The Government, expected (by some) to watch out for the society’s greater good have much to gain (or lose, by not legalizing) as well. Colorado, where cannabis was legalized in Jan 2014, already raked in $1B this year alone. Given the significant budget shortfalls faced by most of the US states, this would be a lucrative option (as is gambling to many states).
Some cannabis legalization advocates argue a reduction in criminal activity from drug legalization. Perhaps we would also be safer if we legalized cocaine, heroine, people trafficking, prostitution, child pornography, and ivory trading? This argument fails to recognize that these acts were deemed illegal not because of who carried them out (“criminals”) but because of what they meant for the overall well being our society.  Criminals become “criminals” not because they are so born but because they blindly pursue their personal gains in severe conflict to the overall social well being. Legalizing what has been rightly illegal does not reduce crime, it legitimizes it.
What is the future of a society in which the buyers, the sellers, the regulators all collude in trading a false sense of freedom? The buyer buys an escape from reality, while the sellers and regulators happily forgo social responsibility in view of commercial gains.

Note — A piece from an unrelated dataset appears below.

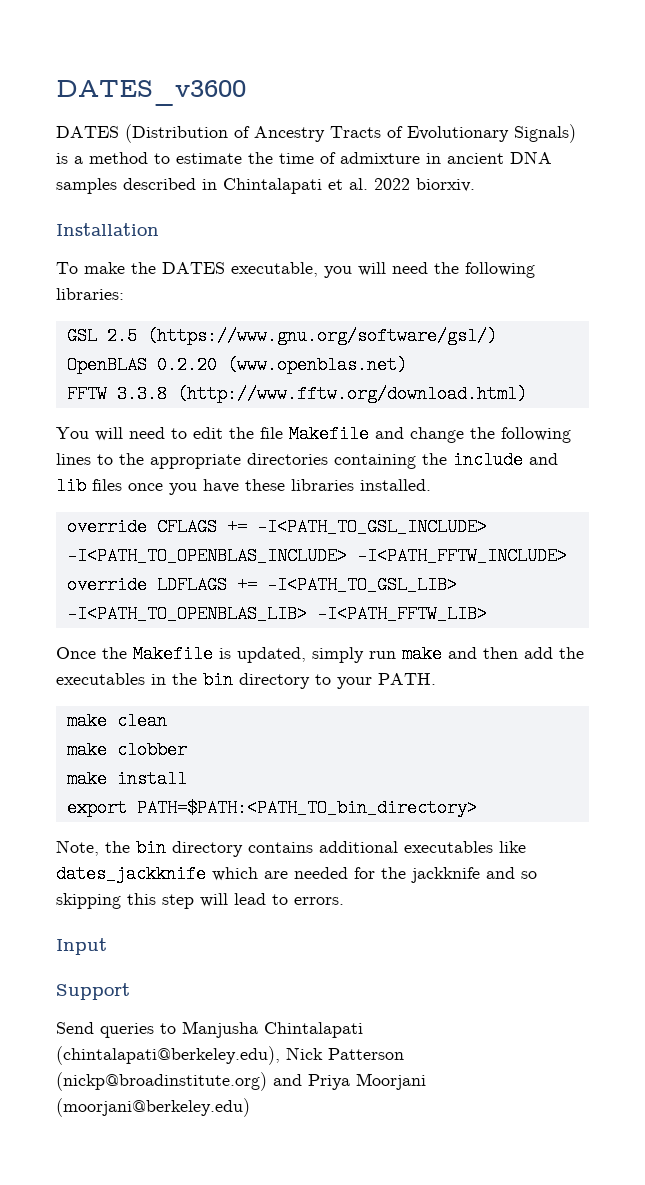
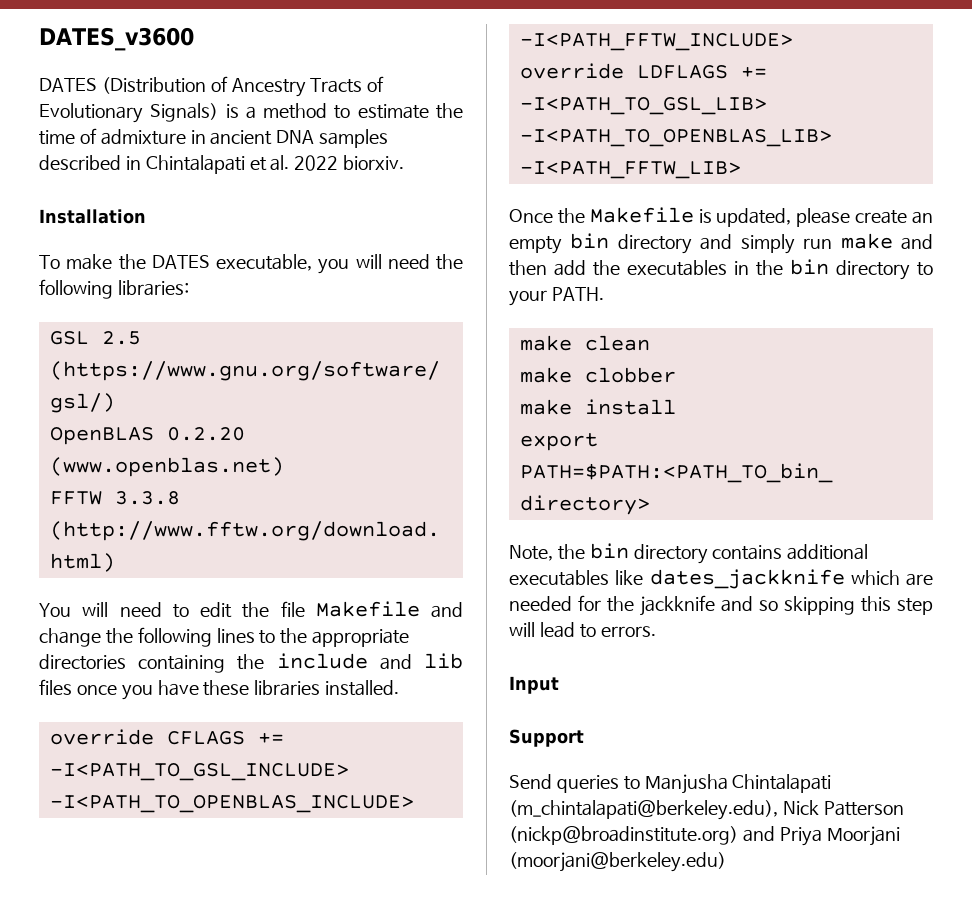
(306, 655) none -> [796,208,934,227] [509,233,733,254] please create an empty bin directory and
[56,1046,280,1065] (chintalapati@berkeley.edu), -> [509,800,778,820] (m_chintalapati@berkeley.edu),

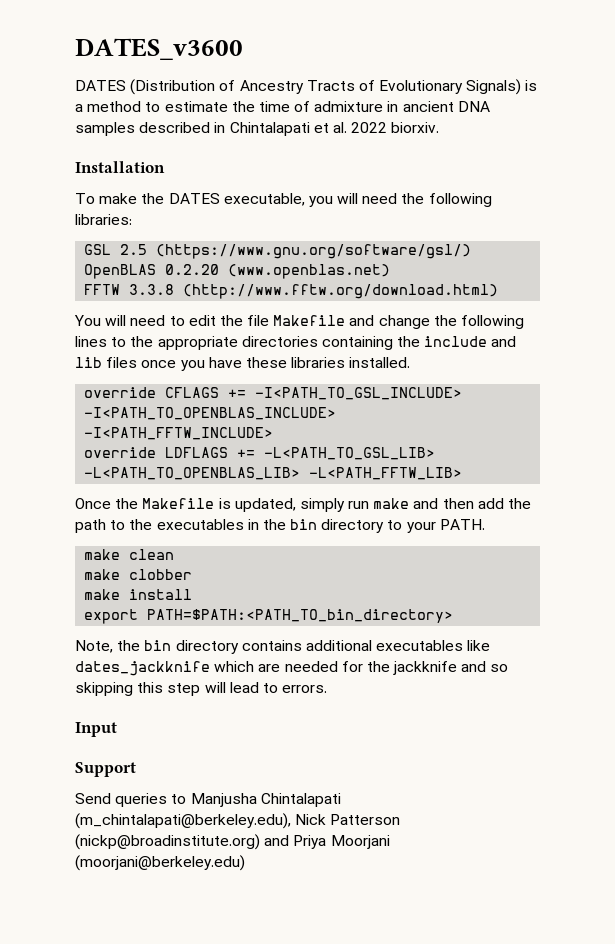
[519,97,767,115] [519,129,832,147] [519,161,741,179] -I<PATH_TO_GSL_LIB> -I<PATH_TO_OPENBLAS_LIB> -I<PATH_FFTW_LIB> -> [264,447,436,460] [84,467,463,480] -L<PATH_TO_GSL_LIB> -L<PATH_TO_OPENBLAS_LIB> -L<PATH_FFTW_LIB>
[796,208,934,227] [509,233,733,254] please create an empty bin directory and -> (296, 505) none
(620, 268) none -> [75,519,153,533] path to the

Several months ago, a friend, unhappy with some cultural aspects of the US, wondered aloud how life was probably better in other countries and asked for my opinion on the same. Being an immigrant to the US and having lived and worked in many different continents across the globe, her question forced me to really think through my experiences. “In my experience, US is by far the best country to live in terms of economic opportunity and personal freedom. Here, more than anywhere else, one can choose to build a great life or to wither away into nothingness, unnoticed. Where this country is failing, however, and in a dangerously risky way, is that it has chosen to put its commercial interests ahead of its citizens’ welfare”, I reflected.
In such a world, a wakeful citizen of individual responsibility can come to rescue of the individual and of the society. Alas, it is not an easily cultivated virtue or mental habit. Nonetheless, it exists, is available, and is much needed in face of today’s increasingly conscience-free commercialization.